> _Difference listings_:
*** Block opens ***
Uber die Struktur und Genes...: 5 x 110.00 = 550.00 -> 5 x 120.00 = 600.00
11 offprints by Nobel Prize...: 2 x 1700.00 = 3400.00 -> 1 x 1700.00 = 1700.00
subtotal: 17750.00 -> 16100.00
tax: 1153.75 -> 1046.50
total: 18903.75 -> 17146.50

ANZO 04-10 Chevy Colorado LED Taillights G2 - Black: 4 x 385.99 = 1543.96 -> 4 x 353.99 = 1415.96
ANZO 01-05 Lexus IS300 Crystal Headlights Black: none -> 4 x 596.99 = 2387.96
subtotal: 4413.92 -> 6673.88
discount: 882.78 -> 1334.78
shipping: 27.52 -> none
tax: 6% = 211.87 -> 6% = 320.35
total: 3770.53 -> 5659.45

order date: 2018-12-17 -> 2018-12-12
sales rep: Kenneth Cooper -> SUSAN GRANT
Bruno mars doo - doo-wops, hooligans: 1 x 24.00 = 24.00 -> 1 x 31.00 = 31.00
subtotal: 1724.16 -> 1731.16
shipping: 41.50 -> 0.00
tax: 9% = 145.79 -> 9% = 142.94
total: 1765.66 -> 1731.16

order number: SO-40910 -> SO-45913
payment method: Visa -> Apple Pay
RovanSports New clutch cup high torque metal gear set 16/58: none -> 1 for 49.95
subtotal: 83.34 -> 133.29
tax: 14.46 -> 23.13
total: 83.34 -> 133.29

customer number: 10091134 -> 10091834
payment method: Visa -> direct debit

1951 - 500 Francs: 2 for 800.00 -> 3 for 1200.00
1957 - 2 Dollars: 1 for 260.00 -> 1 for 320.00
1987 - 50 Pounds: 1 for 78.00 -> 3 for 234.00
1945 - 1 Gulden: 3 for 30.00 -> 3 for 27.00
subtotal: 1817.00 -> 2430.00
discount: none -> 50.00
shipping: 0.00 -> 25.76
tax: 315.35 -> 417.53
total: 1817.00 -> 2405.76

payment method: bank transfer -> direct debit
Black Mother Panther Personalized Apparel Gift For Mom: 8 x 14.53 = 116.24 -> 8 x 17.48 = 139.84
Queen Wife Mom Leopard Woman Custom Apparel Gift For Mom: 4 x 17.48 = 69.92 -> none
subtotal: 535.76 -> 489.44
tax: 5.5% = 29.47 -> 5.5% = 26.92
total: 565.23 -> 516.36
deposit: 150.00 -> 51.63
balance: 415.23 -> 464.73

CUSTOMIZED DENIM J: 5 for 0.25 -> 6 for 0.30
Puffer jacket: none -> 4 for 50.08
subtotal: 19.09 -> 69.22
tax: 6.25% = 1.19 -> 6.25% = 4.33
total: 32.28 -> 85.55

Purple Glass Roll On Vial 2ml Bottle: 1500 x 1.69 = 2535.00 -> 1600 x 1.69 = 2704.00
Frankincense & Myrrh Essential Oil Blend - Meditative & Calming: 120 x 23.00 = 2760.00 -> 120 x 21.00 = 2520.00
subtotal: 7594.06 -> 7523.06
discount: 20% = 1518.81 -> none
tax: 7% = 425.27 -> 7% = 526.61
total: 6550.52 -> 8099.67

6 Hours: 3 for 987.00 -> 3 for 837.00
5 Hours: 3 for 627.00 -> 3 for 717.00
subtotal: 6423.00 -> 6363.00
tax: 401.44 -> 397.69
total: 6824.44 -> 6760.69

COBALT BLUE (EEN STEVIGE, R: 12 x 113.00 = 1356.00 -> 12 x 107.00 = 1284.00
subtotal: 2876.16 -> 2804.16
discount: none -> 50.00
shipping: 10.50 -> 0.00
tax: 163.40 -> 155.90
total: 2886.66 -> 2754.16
*** Block closes ***
> _Task directions_: Starting at the line above that contains "1951 - 500 Francs: 2", repeat each line exactly up to and including the line that contains "balance: 415.23 -> 464.73", and stop there.

> _Output_:
1951 - 500 Francs: 2 for 800.00 -> 3 for 1200.00
1957 - 2 Dollars: 1 for 260.00 -> 1 for 320.00
1987 - 50 Pounds: 1 for 78.00 -> 3 for 234.00
1945 - 1 Gulden: 3 for 30.00 -> 3 for 27.00
subtotal: 1817.00 -> 2430.00
discount: none -> 50.00
shipping: 0.00 -> 25.76
tax: 315.35 -> 417.53
total: 1817.00 -> 2405.76

payment method: bank transfer -> direct debit
Black Mother Panther Personalized Apparel Gift For Mom: 8 x 14.53 = 116.24 -> 8 x 17.48 = 139.84
Queen Wife Mom Leopard Woman Custom Apparel Gift For Mom: 4 x 17.48 = 69.92 -> none
subtotal: 535.76 -> 489.44
tax: 5.5% = 29.47 -> 5.5% = 26.92
total: 565.23 -> 516.36
deposit: 150.00 -> 51.63
balance: 415.23 -> 464.73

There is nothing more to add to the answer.